**ASSIGNED TASK**
Would you reproduce the whole listing exactly, dropping any pictures it holds?
[SOURCE MATERIAL]
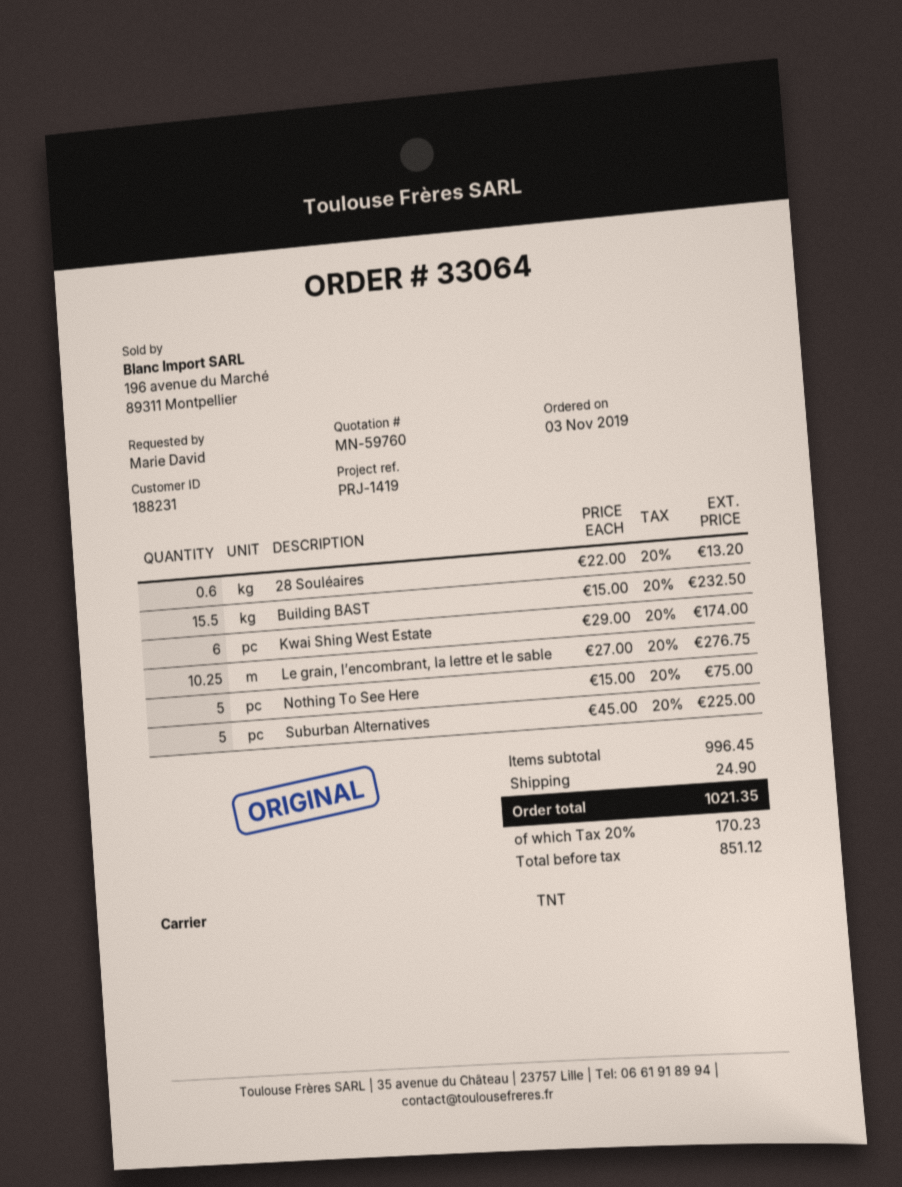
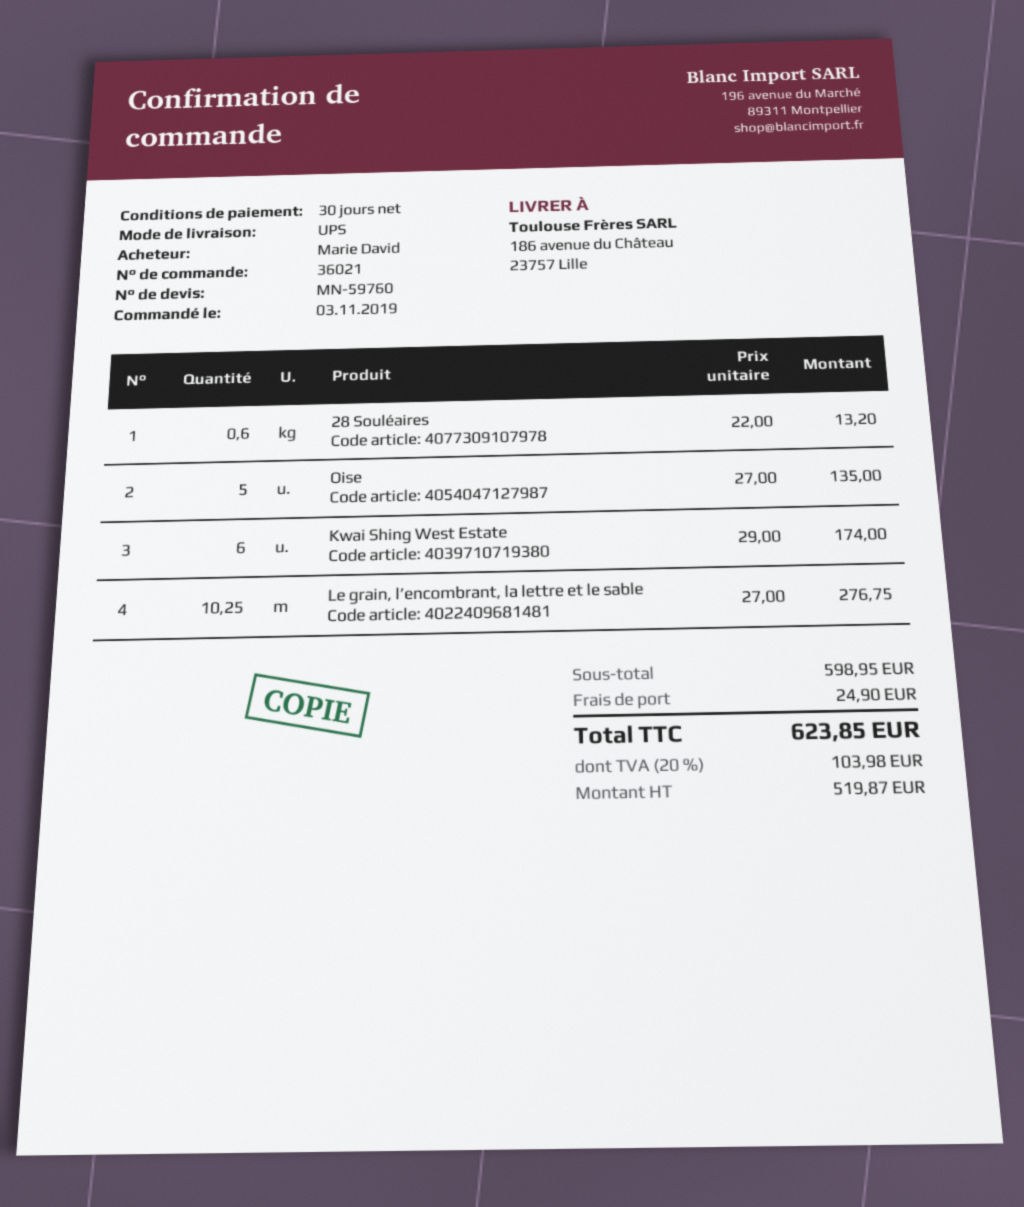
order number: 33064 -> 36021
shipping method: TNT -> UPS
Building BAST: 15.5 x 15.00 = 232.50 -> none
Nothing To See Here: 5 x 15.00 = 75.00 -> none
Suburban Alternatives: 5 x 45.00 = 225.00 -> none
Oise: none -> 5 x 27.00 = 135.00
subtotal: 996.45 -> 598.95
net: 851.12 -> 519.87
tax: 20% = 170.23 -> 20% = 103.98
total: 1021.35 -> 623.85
[/SOURCE MATERIAL]
**WRITTEN SOLUTION**
order number: 33064 -> 36021
shipping method: TNT -> UPS
Building BAST: 15.5 x 15.00 = 232.50 -> none
Nothing To See Here: 5 x 15.00 = 75.00 -> none
Suburban Alternatives: 5 x 45.00 = 225.00 -> none
Oise: none -> 5 x 27.00 = 135.00
subtotal: 996.45 -> 598.95
net: 851.12 -> 519.87
tax: 20% = 170.23 -> 20% = 103.98
total: 1021.35 -> 623.85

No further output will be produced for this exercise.